▶ Task prompt
Look for "DEBUG" in each line of the records, and copy the lines that have it.

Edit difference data
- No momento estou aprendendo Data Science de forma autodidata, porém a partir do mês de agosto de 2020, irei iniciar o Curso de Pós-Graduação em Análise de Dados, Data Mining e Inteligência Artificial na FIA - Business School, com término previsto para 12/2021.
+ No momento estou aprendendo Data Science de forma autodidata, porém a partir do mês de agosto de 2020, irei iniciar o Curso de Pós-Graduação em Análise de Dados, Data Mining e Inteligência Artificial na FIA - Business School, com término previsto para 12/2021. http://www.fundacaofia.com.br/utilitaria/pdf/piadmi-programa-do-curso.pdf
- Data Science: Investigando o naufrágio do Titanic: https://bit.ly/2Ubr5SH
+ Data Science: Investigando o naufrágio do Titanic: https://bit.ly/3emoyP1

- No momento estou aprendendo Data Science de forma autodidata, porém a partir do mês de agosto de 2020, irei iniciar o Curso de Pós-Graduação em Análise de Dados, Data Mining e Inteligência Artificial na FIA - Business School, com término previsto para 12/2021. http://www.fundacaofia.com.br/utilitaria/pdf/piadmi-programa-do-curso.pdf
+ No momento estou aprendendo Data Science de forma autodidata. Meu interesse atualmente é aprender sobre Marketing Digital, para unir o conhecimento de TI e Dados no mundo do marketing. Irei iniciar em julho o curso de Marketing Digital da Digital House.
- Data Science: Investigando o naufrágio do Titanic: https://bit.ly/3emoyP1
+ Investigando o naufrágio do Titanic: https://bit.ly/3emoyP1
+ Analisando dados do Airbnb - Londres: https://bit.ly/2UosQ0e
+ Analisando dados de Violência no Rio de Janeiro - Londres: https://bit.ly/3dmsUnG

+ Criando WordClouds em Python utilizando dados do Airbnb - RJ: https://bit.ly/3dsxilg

...

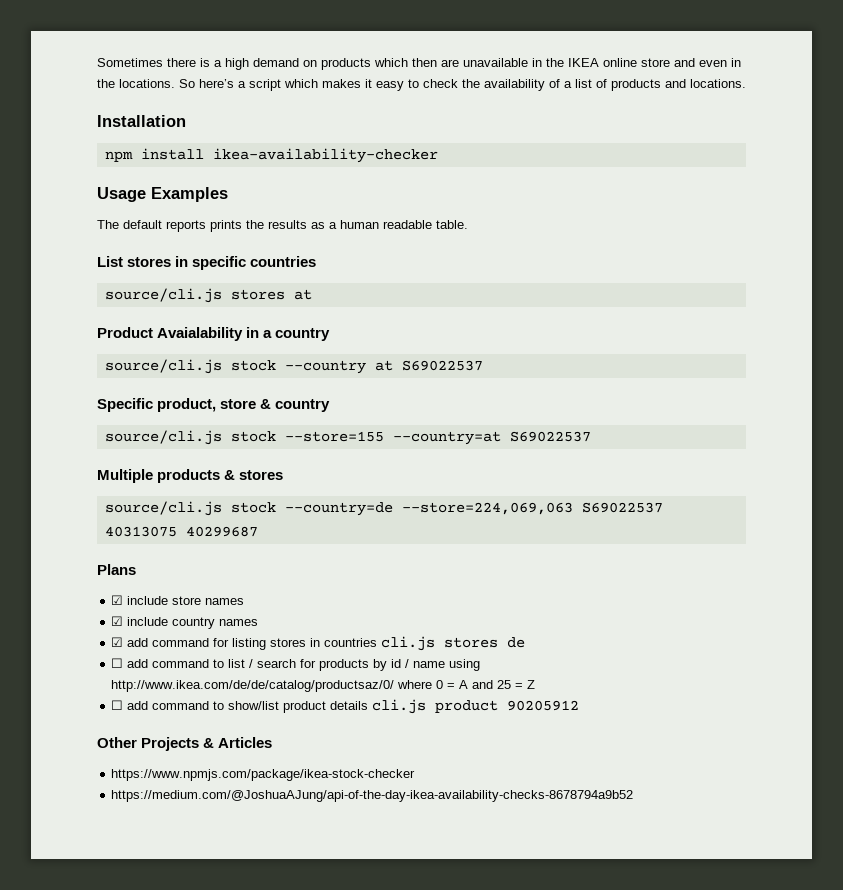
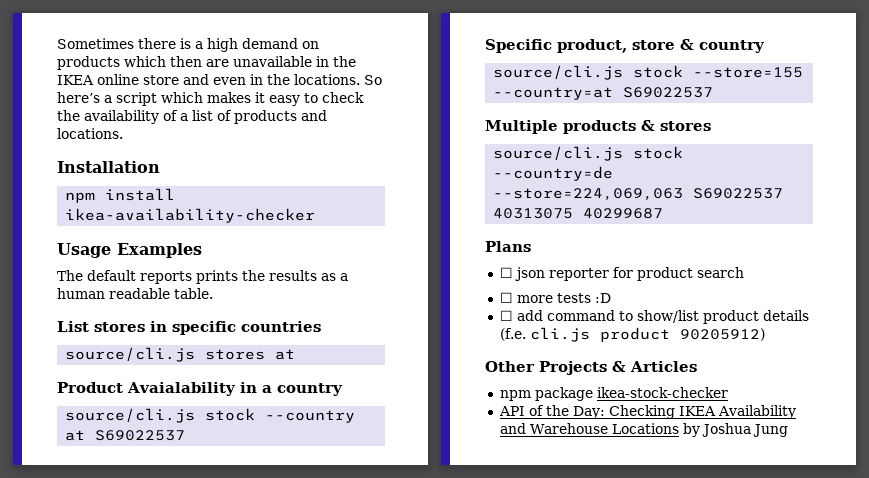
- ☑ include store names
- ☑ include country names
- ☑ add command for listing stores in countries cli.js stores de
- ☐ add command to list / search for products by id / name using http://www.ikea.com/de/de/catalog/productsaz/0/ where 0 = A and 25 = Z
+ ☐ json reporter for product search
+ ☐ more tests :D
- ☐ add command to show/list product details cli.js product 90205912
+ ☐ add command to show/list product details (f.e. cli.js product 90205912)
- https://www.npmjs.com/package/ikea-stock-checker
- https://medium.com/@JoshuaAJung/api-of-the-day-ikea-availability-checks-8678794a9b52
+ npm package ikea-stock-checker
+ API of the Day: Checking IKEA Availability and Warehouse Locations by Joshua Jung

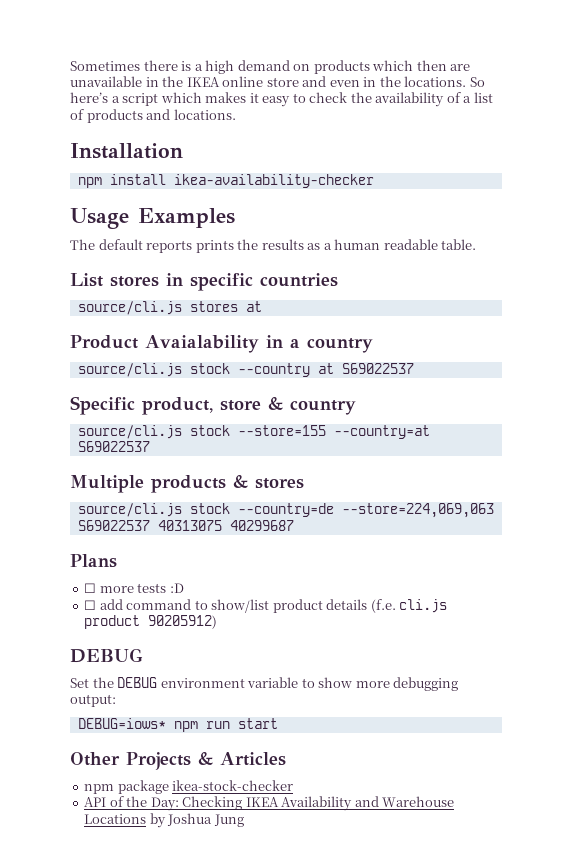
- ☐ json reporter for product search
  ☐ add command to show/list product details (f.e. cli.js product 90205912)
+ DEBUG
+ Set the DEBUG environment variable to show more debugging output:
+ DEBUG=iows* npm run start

▶ Output
+ DEBUG
+ Set the DEBUG environment variable to show more debugging output:
+ DEBUG=iows* npm run start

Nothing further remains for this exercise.